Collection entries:
****

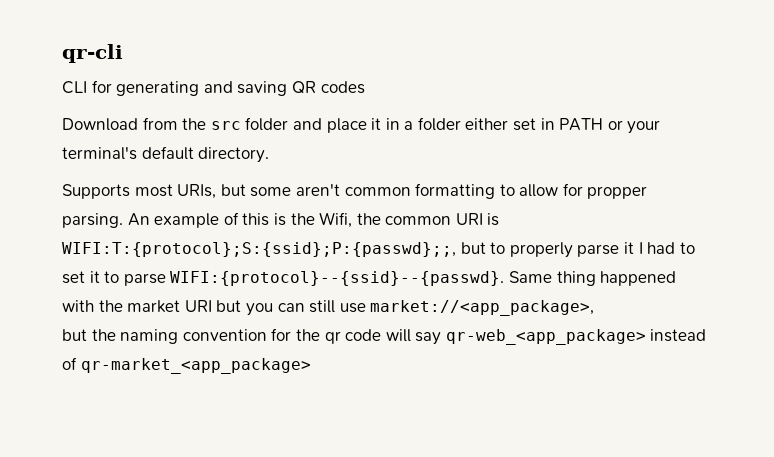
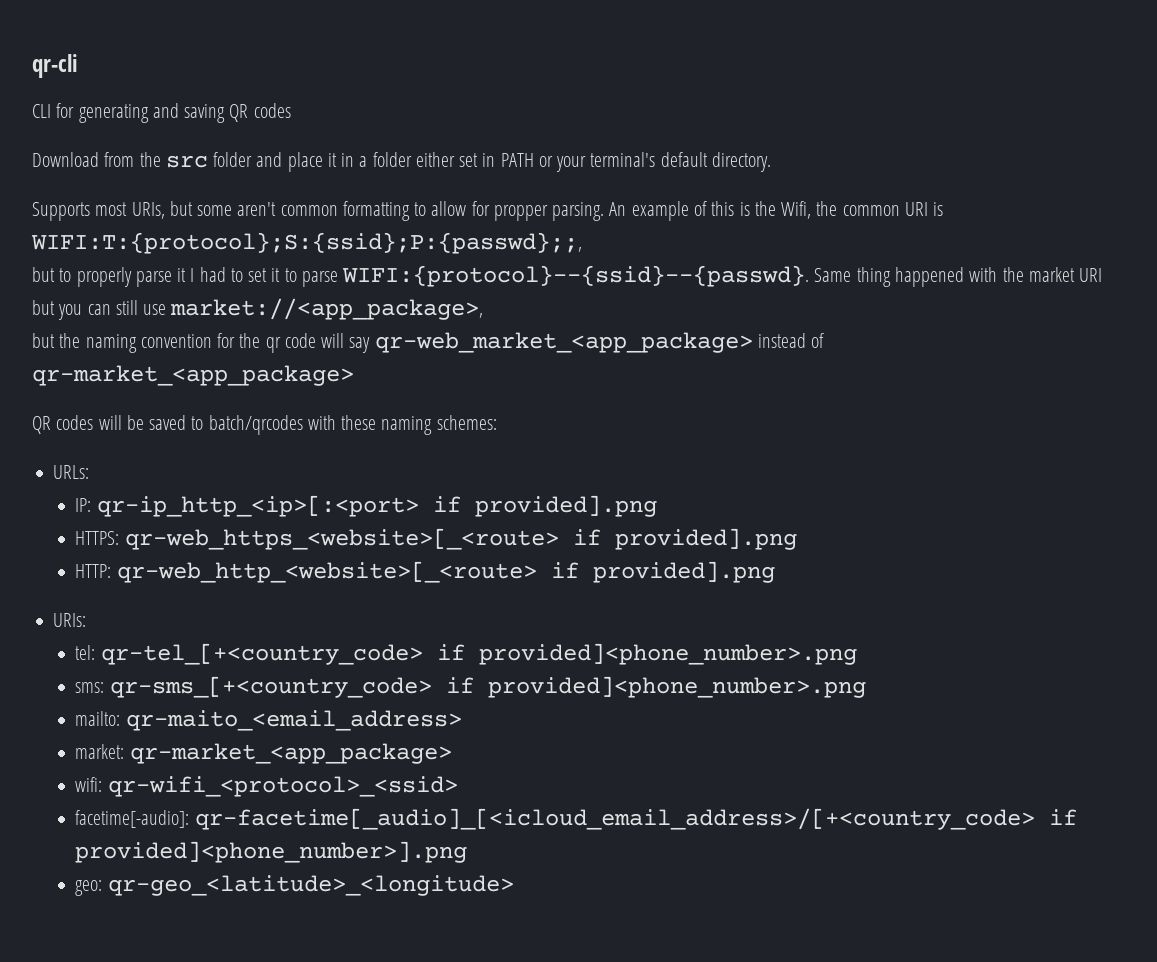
- An example of this is the Wifi, the common URI is WIFI:T:{protocol};S:{ssid};P:{passwd};;, but to properly parse it I had to set it to parse WIFI:{protocol}--{ssid}--{passwd}.
+ An example of this is the Wifi, the common URI is WIFI:T:{protocol};S:{ssid};P:{passwd};;,
+ but to properly parse it I had to set it to parse WIFI:{protocol}--{ssid}--{passwd}.
- but the naming convention for the qr code will say qr-web_<app_package> instead of qr-market_<app_package>
+ but the naming convention for the qr code will say qr-web_market_<app_package> instead of qr-market_<app_package>
+ QR codes will be saved to batch/qrcodes with these naming schemes:
+ URLs:
+ IP: qr-ip_http_<ip>[:<port> if provided].png
+ HTTPS: qr-web_https_<website>[_<route> if provided].png
+ HTTP: qr-web_http_<website>[_<route> if provided].png
+ URIs:
+ tel: qr-tel_[+<country_code> if provided]<phone_number>.png
+ sms: qr-sms_[+<country_code> if provided]<phone_number>.png
+ mailto: qr-maito_<email_address>
+ market: qr-market_<app_package>
+ wifi: qr-wifi_<protocol>_<ssid>
+ facetime[-audio]: qr-facetime[_audio]_[<icloud_email_address>/[+<country_code> if provided]<phone_number>].png
+ geo: qr-geo_<latitude>_<longitude>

****

Any pictures should be dropped; transcribe the rest of the records above exactly.

**Answer to the exercise**
- An example of this is the Wifi, the common URI is WIFI:T:{protocol};S:{ssid};P:{passwd};;, but to properly parse it I had to set it to parse WIFI:{protocol}--{ssid}--{passwd}.
+ An example of this is the Wifi, the common URI is WIFI:T:{protocol};S:{ssid};P:{passwd};;,
+ but to properly parse it I had to set it to parse WIFI:{protocol}--{ssid}--{passwd}.
- but the naming convention for the qr code will say qr-web_<app_package> instead of qr-market_<app_package>
+ but the naming convention for the qr code will say qr-web_market_<app_package> instead of qr-market_<app_package>
+ QR codes will be saved to batch/qrcodes with these naming schemes:
+ URLs:
+ IP: qr-ip_http_<ip>[:<port> if provided].png
+ HTTPS: qr-web_https_<website>[_<route> if provided].png
+ HTTP: qr-web_http_<website>[_<route> if provided].png
+ URIs:
+ tel: qr-tel_[+<country_code> if provided]<phone_number>.png
+ sms: qr-sms_[+<country_code> if provided]<phone_number>.png
+ mailto: qr-maito_<email_address>
+ market: qr-market_<app_package>
+ wifi: qr-wifi_<protocol>_<ssid>
+ facetime[-audio]: qr-facetime[_audio]_[<icloud_email_address>/[+<country_code> if provided]<phone_number>].png
+ geo: qr-geo_<latitude>_<longitude>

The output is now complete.